Kej 1,26-2,3 atau Kol 3,14-15.17.23-14; Mzm 89/90; Mat 13,54-58

Bukankah Ia ini anak tukang kayu? Bukankah ibu-Nya bernama Maria?

Tanggal 1 Mei adalah Hari Buruh. Dan sejak tahun 1955, Paus XXII mengajak kita semua untuk memberi isi rohani pada Hari Buruh ini dengan menjadikannya sebagai peringatan fakultatif St. Yusuf Pekerja. Kita tahu, bahwa St. Yusuf adalah tukang kayu dan Yesus pun dikenal sebagai anak tukang kayu (Injil). Dalam hal ini, kita diajak untuk memaknai peran Yusuf yang dipilih Allah untuk menjadi suami Maria dan bapa bagi Yesus, sebagai kesediannya untuk mengambil bagian dalam karya keselamatan Allah. Melalui perannya sebagai bapa keluarga, ia berpartisipasi dalam membentuk keluarga kudus Nazaret, di mana Yesus, Sang Penyelamat, dilahirkan, tumbuh dan berkembang. Melalui pekerjaannya sebagai tukang kayu, ia memberi nafkah kepada keluarganya (Maria dan Yesus). Oleh karena itu, melalui peringatan ini, kita diajak untuk memaknai setiap pekerjaan kita sebagai partisipasi dalam karya penciptaan, pemeliharaan dan penyelamatan Allah bagi dunia dan segala isinya. Pada bulan Mei ini, kita tentu berdevosi secara khusus kepada Bunda Maria karena bulan Mei memang merupakan bulan Maria, namun sebaiknya kita tidak melupakan St. Yusuf, suaminya.

Doa: Novena St. Yusuf
Santo Yusuf yang mulia, engkaulah pelindung para pekerja. Tolonglah aku untuk mendapat rahmat, agar aku dapat bekerja sungguh-sungguh dan lebih taat pada kewajiban daripada mengikuti selera sendiri. Bantulah aku, agar aku mengerjakan tugas sebagai ungkapan syukur dan kegembiraan, ini disebabkan karena mengembangkan karunia dan bakat yang kuterima dari kekuasaan Tuhan, merupakan suatu kehormatan.

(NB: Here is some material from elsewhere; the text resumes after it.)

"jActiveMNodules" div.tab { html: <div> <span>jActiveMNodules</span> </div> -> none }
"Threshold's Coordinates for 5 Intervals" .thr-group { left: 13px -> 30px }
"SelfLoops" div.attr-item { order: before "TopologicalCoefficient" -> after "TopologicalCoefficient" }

Semoga aku dapat bekerja dengan tertib, tenang tidak tergesa-gesa dan sabar tanpa takut lelah dan berani menghadapi kesulitan. Aku mempersembahkan kelelahan dan kegelisahanku sebagai silih atas dosaku.

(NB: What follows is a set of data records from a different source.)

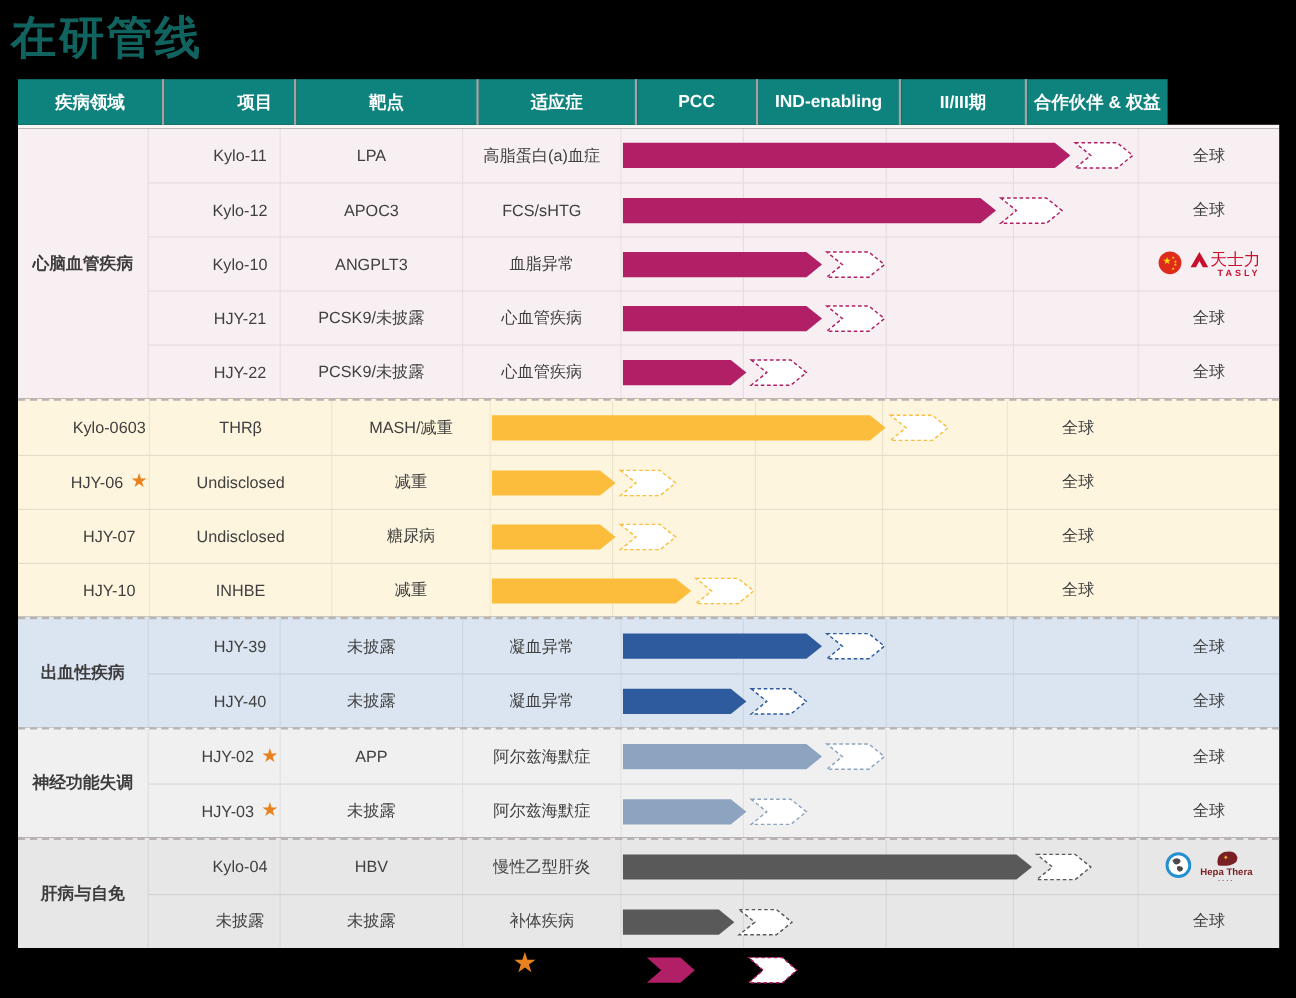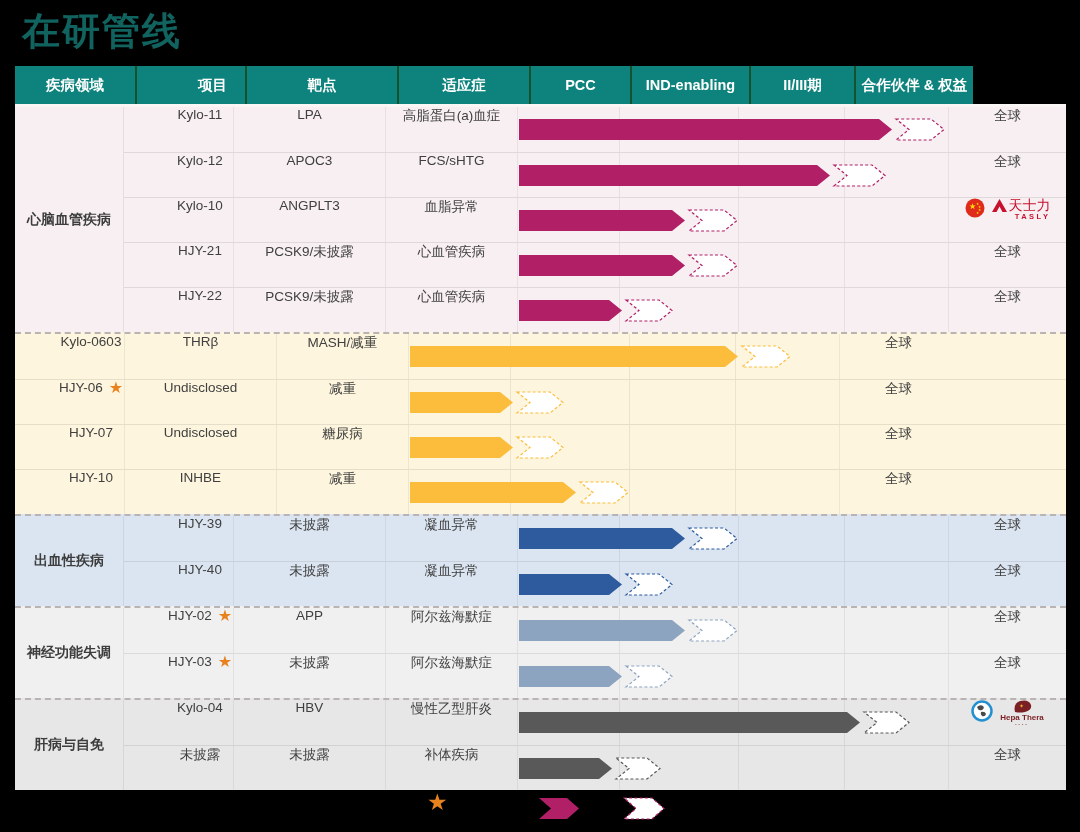"在研管线" .title { left: 22px -> 9px }
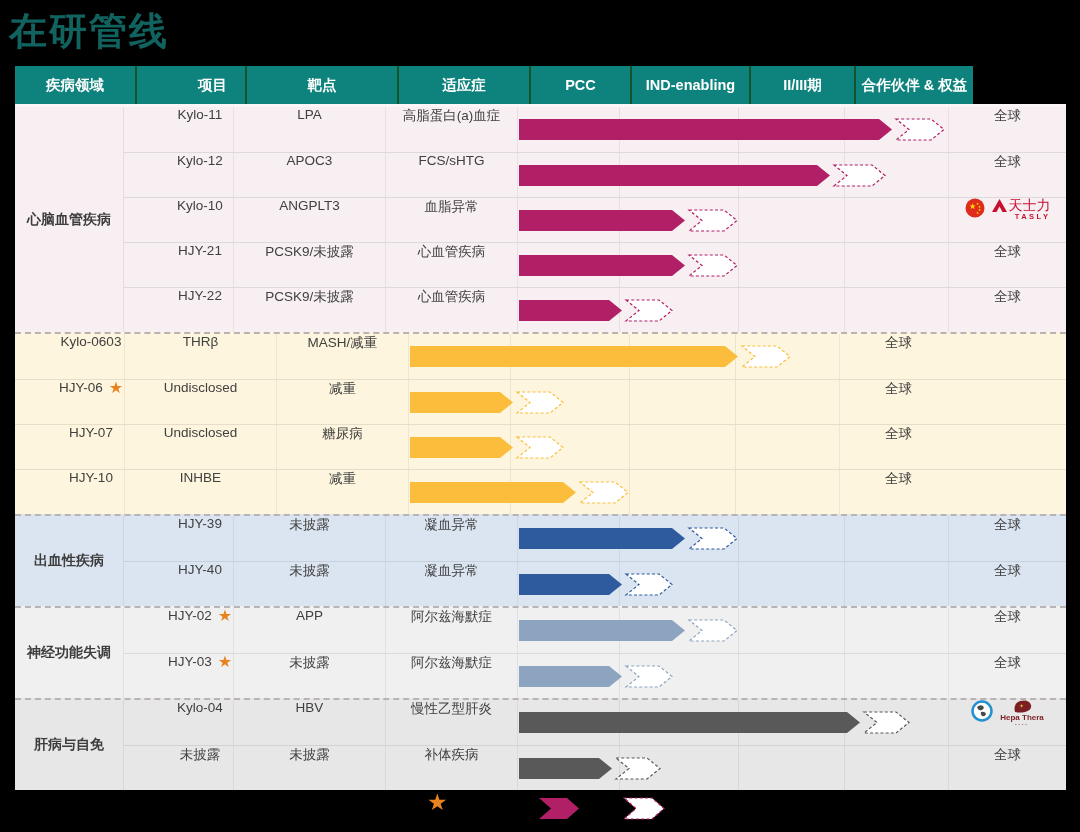"疾病领域" .hcell { border-right: 2px solid #14532d -> 2px solid #a3a3a3 }
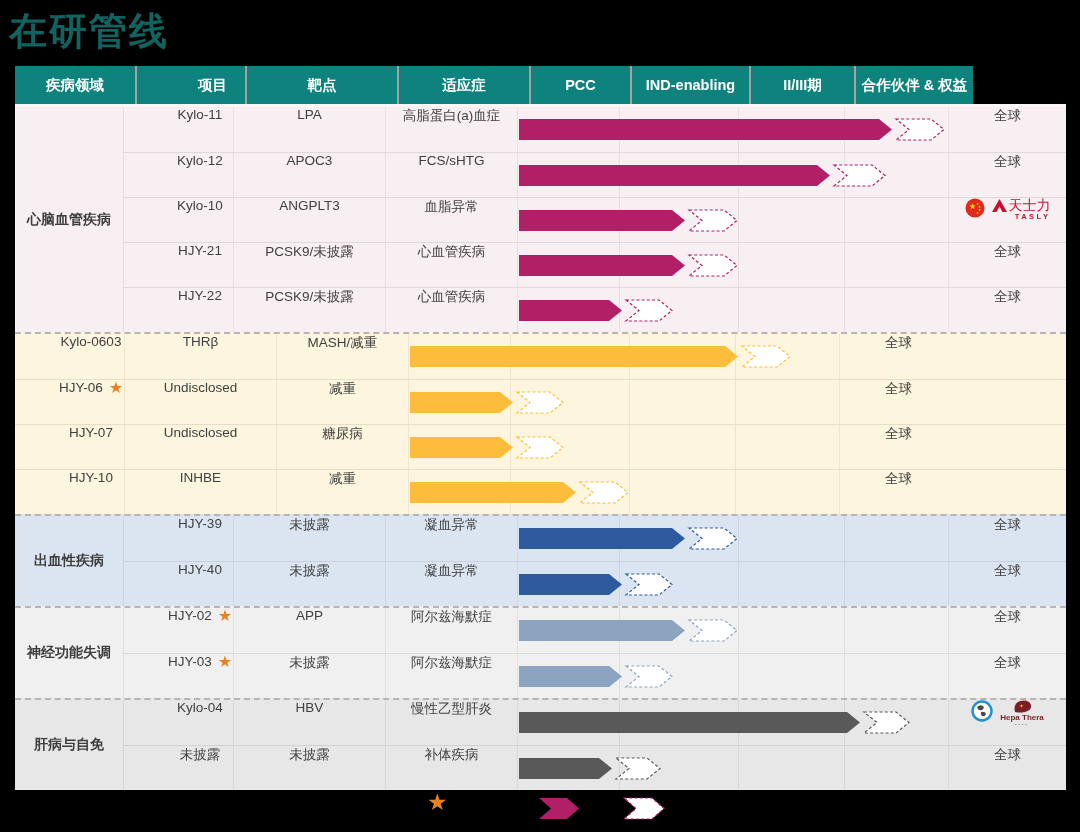"Kylo-11" .cell { align-items: flex-start -> center }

Aku mau bekerja dengan ujud murni dan bebas dari kelekatan pada diriku, dengan selalu menatap saat kematian dan tanggung jawab yang harus kuberikan. Aku harus bertanggung jawab atas waktu yang dipergunakan dengan tidak baik, atas bakat yang tidak terpakai, atas kebaikan yang dilalaikan atas kesombongan kalau berhasil dan hal-hal yang menghalangi karya Allah
(Sebutkan permohonan anda...........)
Santo Yusuf, untuk mengikuti teladanmu aku menyerahkan semua kepada Yesus, melalui Maria. Ini akan menjadi semboyanku dalam hidup dan mati. Amin.